TASK ITEM
Pull each line containing "remove" out of the listing below.

*** SUPPLIED MATERIAL ***

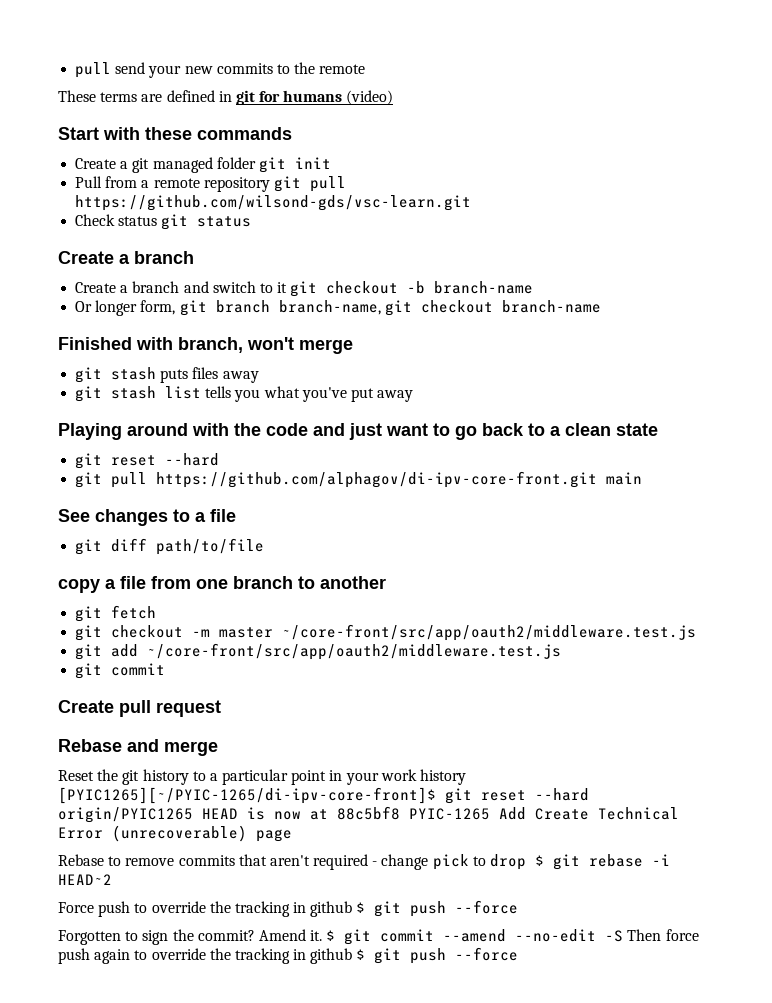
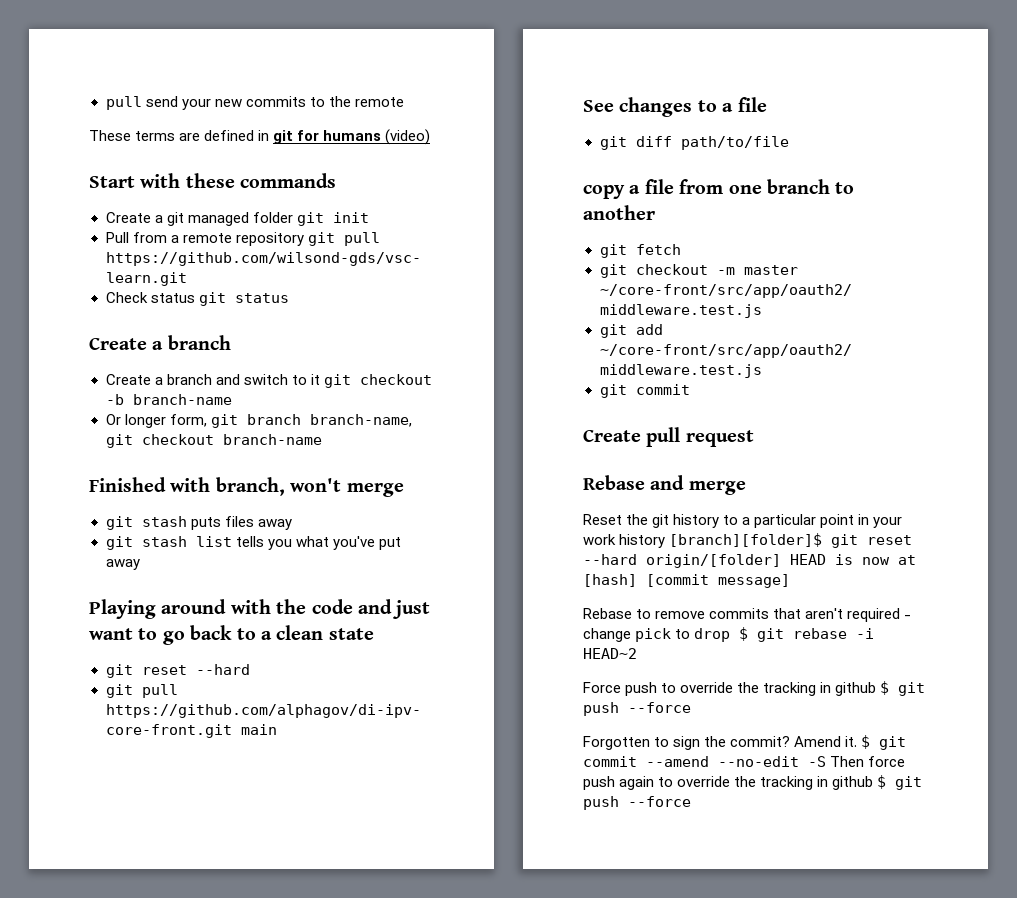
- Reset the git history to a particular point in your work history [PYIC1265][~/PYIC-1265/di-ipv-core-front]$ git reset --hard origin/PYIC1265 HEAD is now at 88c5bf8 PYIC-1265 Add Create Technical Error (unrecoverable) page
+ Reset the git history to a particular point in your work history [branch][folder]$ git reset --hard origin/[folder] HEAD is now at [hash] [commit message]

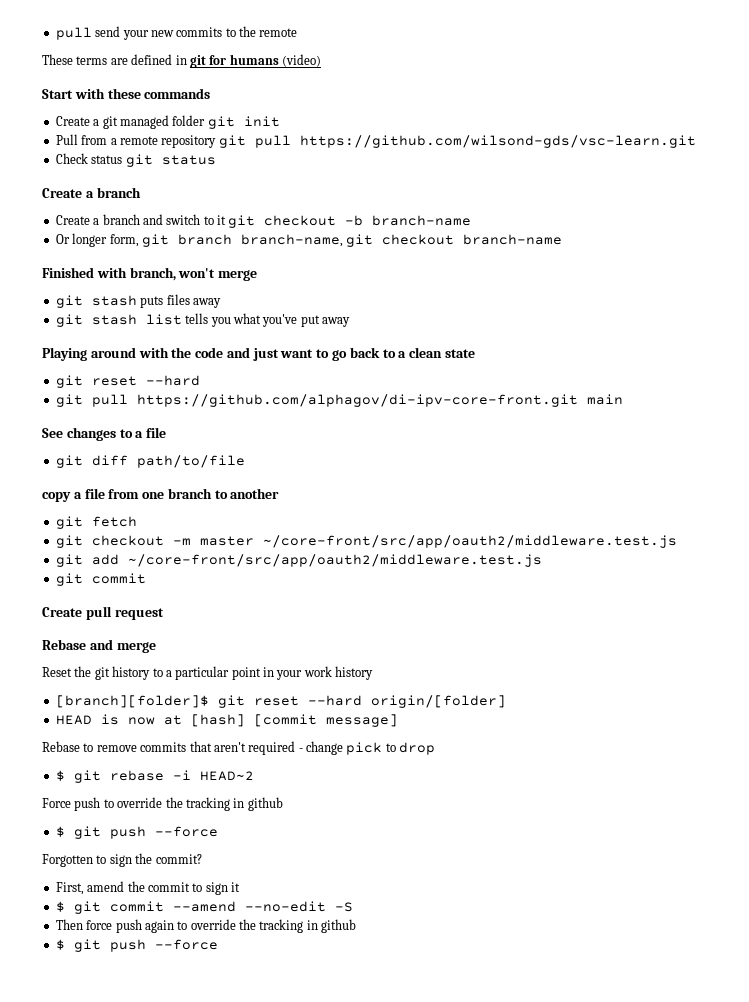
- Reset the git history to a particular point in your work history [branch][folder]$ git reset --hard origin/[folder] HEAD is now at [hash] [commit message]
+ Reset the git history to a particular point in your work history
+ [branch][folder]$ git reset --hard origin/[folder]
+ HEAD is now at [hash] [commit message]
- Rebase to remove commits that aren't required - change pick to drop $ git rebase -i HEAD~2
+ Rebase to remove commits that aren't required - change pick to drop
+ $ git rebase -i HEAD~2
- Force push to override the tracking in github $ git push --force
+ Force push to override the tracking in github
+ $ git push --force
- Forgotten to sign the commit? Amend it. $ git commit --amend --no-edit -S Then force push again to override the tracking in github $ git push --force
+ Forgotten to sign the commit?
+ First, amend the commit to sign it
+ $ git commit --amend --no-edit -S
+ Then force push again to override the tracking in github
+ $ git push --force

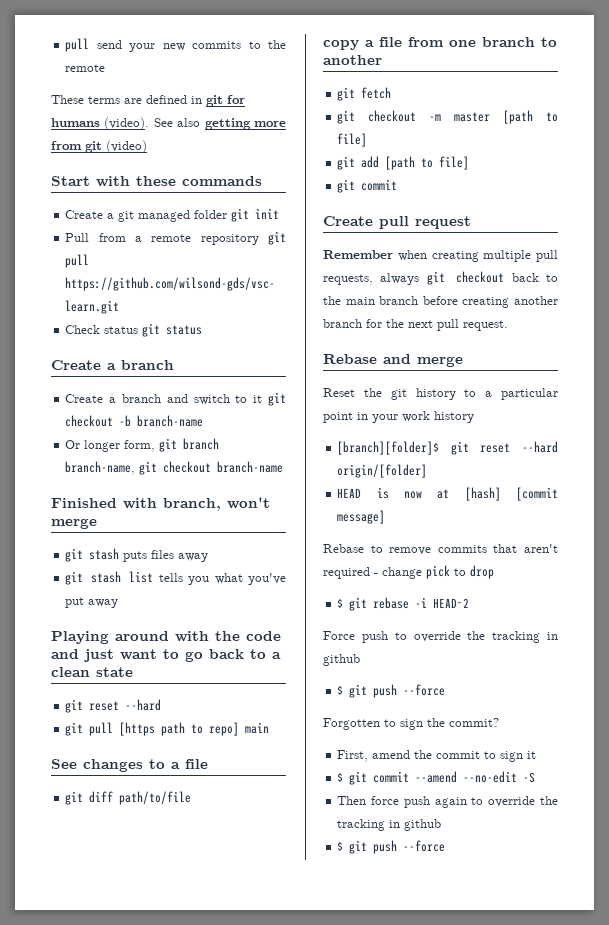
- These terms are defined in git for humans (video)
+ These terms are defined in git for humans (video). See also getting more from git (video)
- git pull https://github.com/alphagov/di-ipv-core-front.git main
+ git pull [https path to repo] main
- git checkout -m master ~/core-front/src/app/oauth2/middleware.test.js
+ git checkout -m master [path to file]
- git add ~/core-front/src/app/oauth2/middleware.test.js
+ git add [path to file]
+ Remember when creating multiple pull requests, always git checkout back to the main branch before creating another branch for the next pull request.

***
*** SUPPLIED MATERIAL ***

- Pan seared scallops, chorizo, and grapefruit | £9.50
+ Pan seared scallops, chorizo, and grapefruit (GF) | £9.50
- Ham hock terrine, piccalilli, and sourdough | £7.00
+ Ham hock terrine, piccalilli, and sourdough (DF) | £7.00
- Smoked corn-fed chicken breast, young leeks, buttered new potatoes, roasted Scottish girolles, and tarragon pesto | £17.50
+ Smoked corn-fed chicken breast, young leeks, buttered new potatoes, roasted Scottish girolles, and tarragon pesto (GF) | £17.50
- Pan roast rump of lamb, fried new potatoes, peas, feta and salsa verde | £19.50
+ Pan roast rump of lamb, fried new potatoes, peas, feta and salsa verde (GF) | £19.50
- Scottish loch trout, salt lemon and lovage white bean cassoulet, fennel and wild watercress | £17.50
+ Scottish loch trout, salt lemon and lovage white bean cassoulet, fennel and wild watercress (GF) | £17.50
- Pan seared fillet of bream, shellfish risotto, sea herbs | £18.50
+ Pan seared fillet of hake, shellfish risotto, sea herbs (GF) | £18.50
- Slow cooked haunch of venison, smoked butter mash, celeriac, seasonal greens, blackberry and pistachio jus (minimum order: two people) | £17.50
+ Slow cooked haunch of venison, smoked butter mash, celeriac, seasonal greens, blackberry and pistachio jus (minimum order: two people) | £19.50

***

COMPLETED TASK
- Rebase to remove commits that aren't required - change pick to drop $ git rebase -i HEAD~2
+ Rebase to remove commits that aren't required - change pick to drop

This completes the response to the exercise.